DATA IN THIS EXERCISE below:

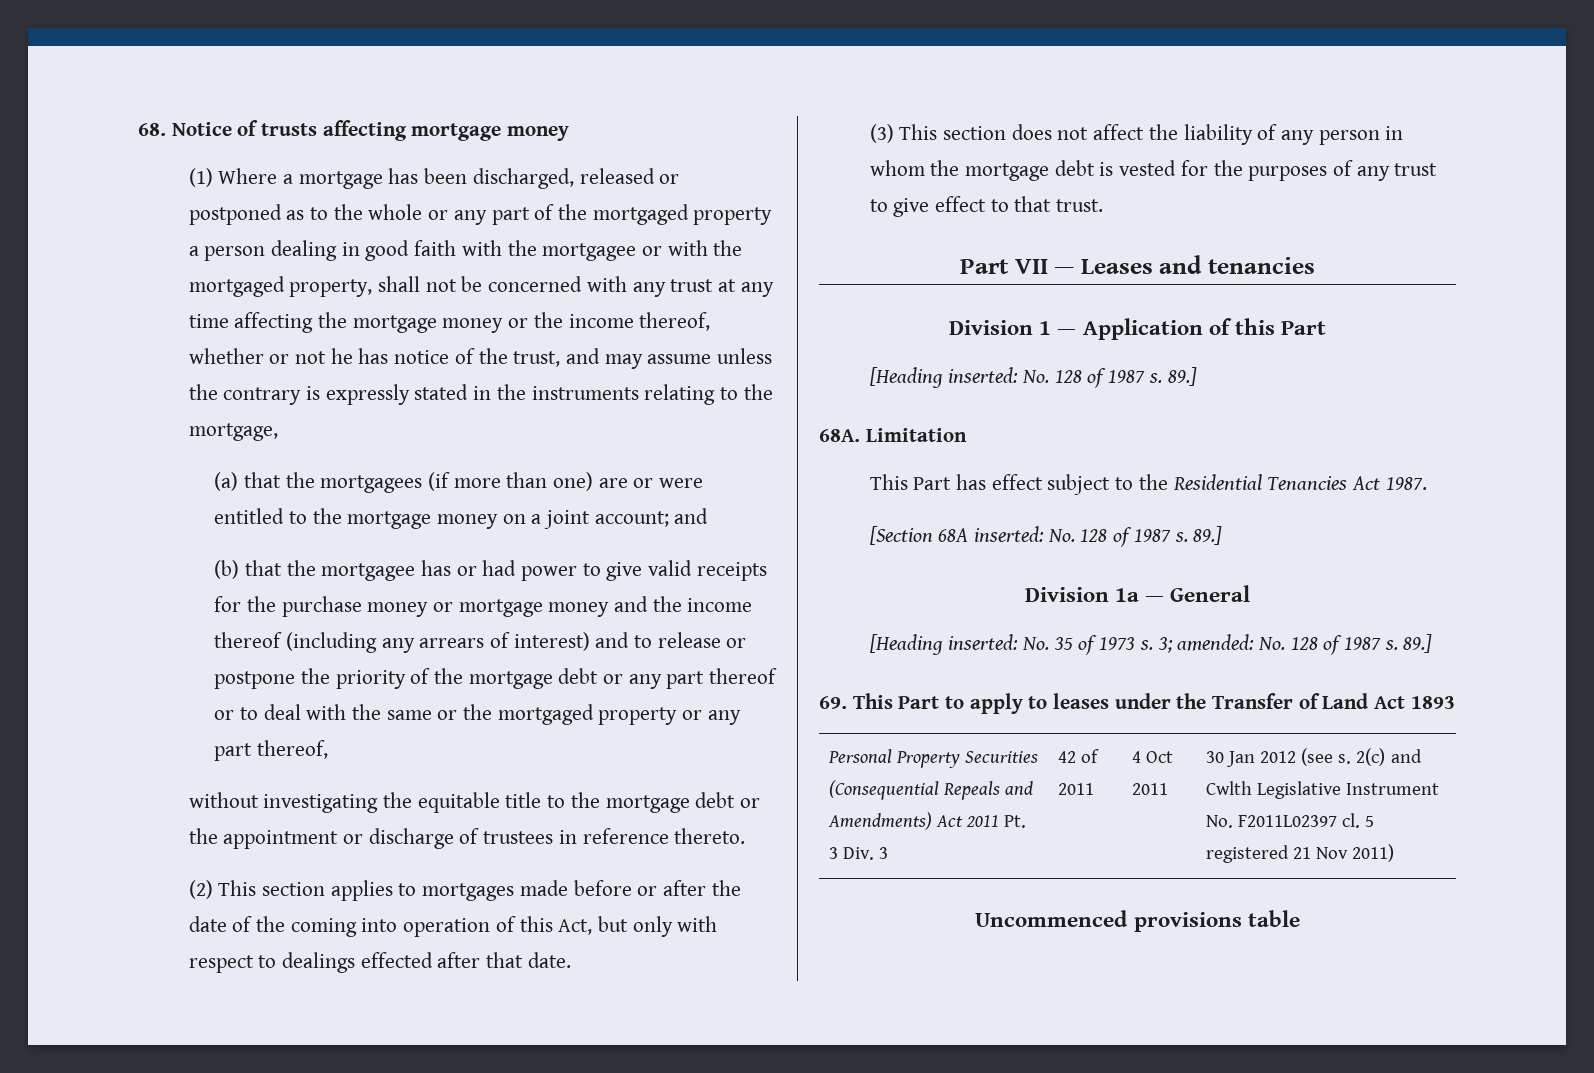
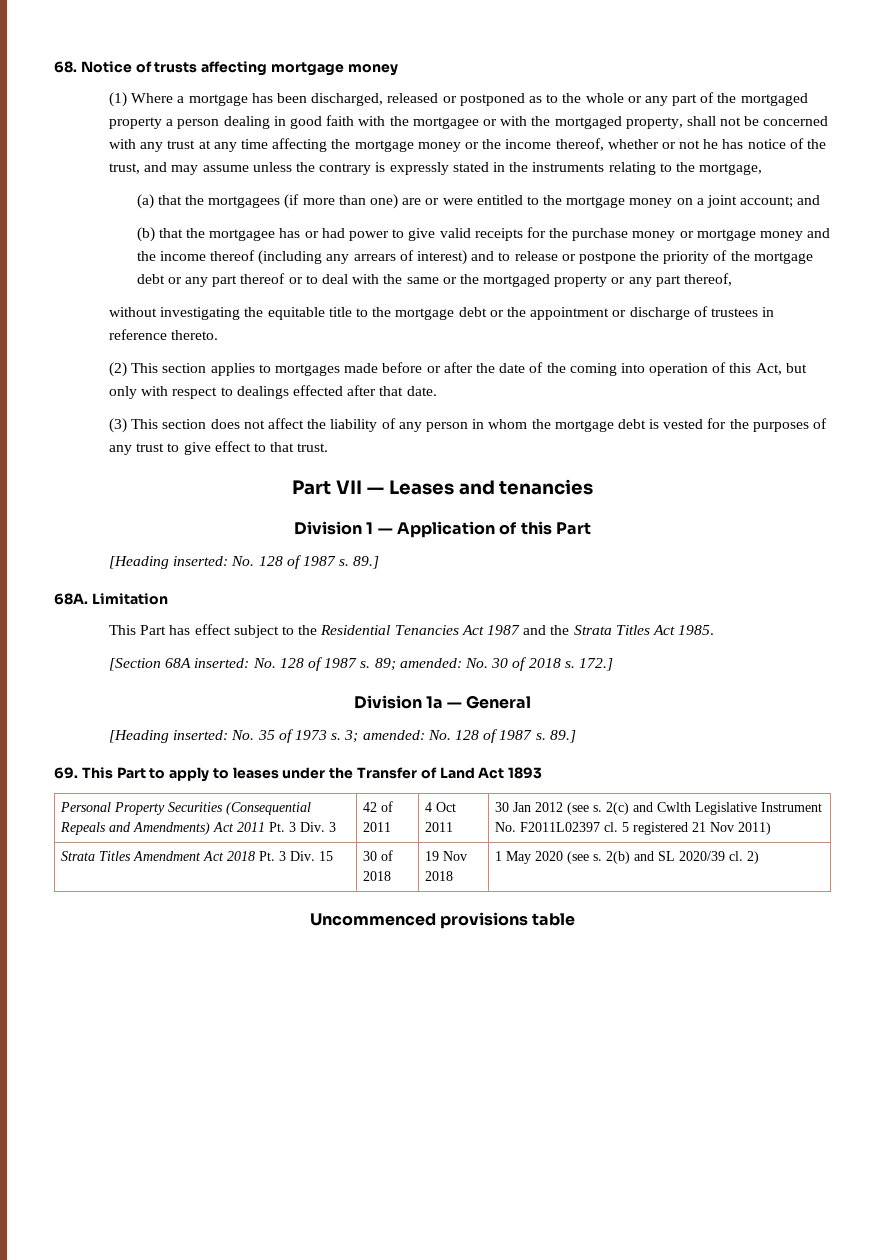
- This Part has effect subject to the Residential Tenancies Act 1987.
+ This Part has effect subject to the Residential Tenancies Act 1987 and the Strata Titles Act 1985.
- [Section 68A inserted: No. 128 of 1987 s. 89.]
+ [Section 68A inserted: No. 128 of 1987 s. 89; amended: No. 30 of 2018 s. 172.]
+ Strata Titles Amendment Act 2018 Pt. 3 Div. 15 | 30 of 2018 | 19 Nov 2018 | 1 May 2020 (see s. 2(b) and SL 2020/39 cl. 2)

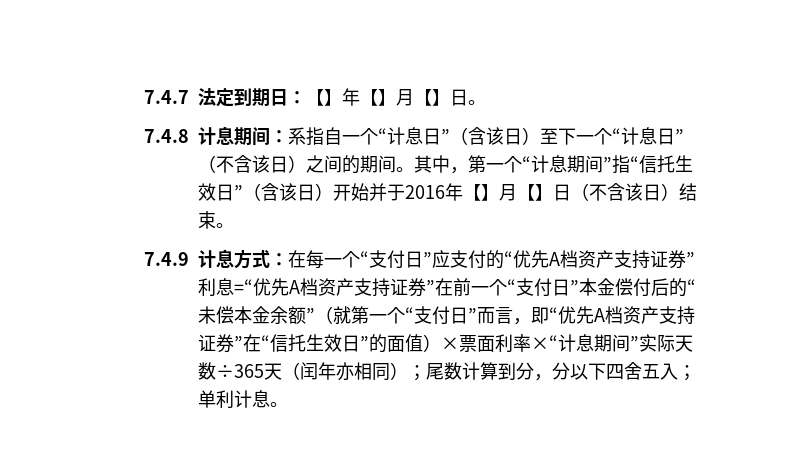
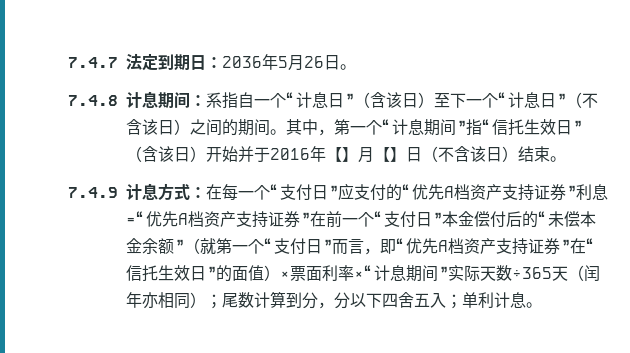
- 7.4.7法定到期日：【】年【】月【】日。
+ 7.4.7法定到期日：2036年5月26日。

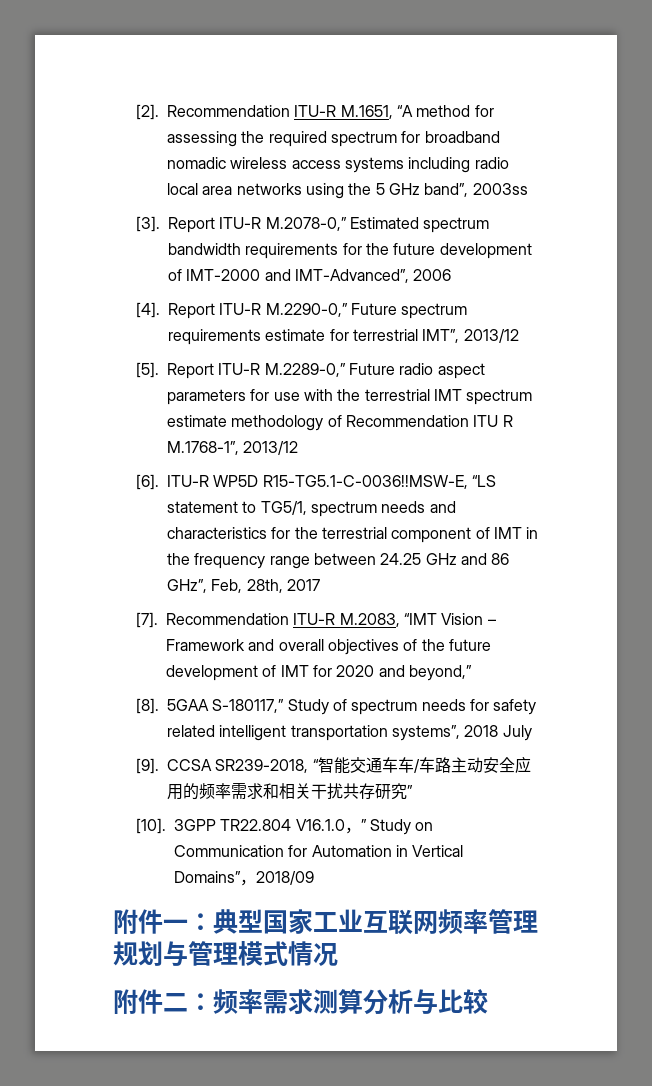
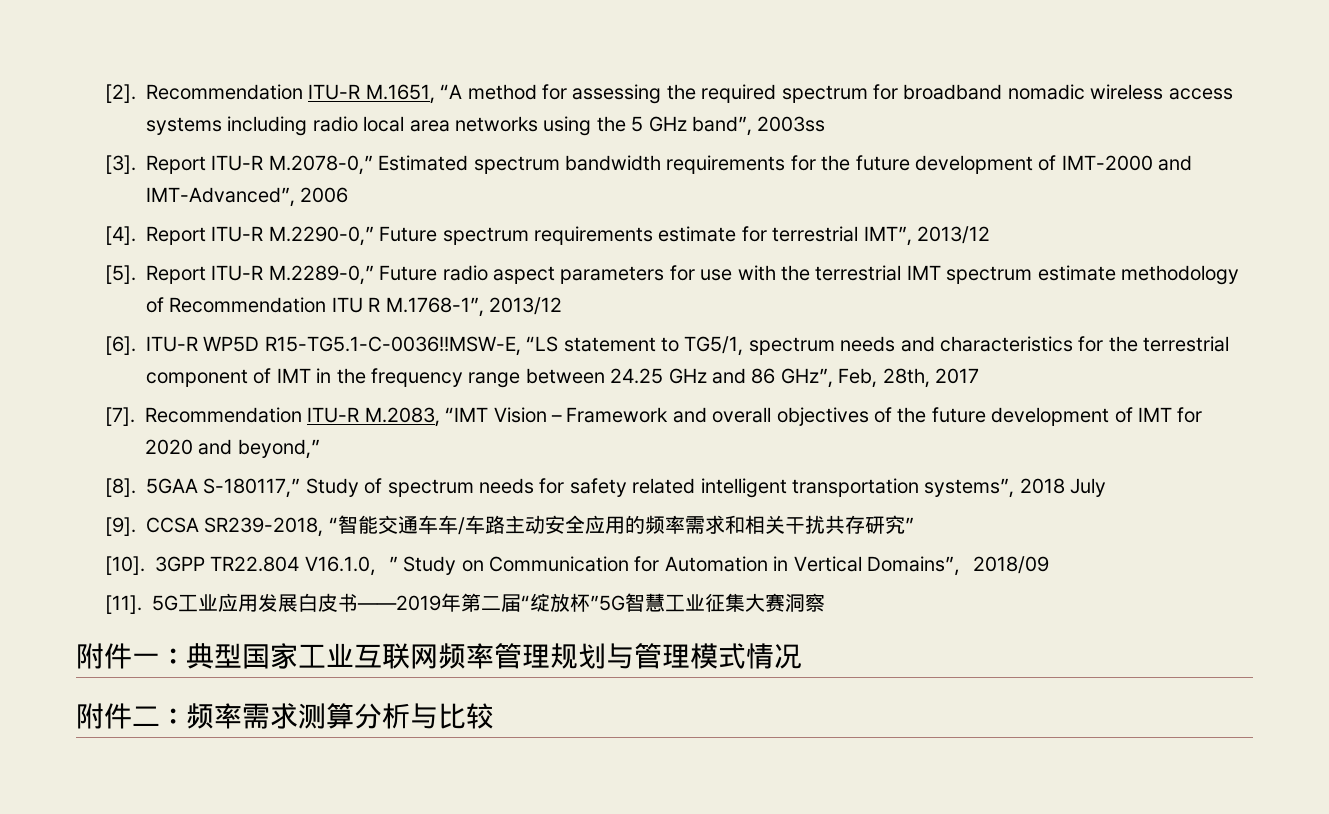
+ [11]. 5G工业应用发展白皮书——2019年第二届“绽放杯”5G智慧工业征集大赛洞察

End of DATA IN THIS EXERCISE.

**EXERCISE OBJECTIVE**
Copy each line from the data that features the string "effect".

**ANSWER SPACE**
- This Part has effect subject to the Residential Tenancies Act 1987.
+ This Part has effect subject to the Residential Tenancies Act 1987 and the Strata Titles Act 1985.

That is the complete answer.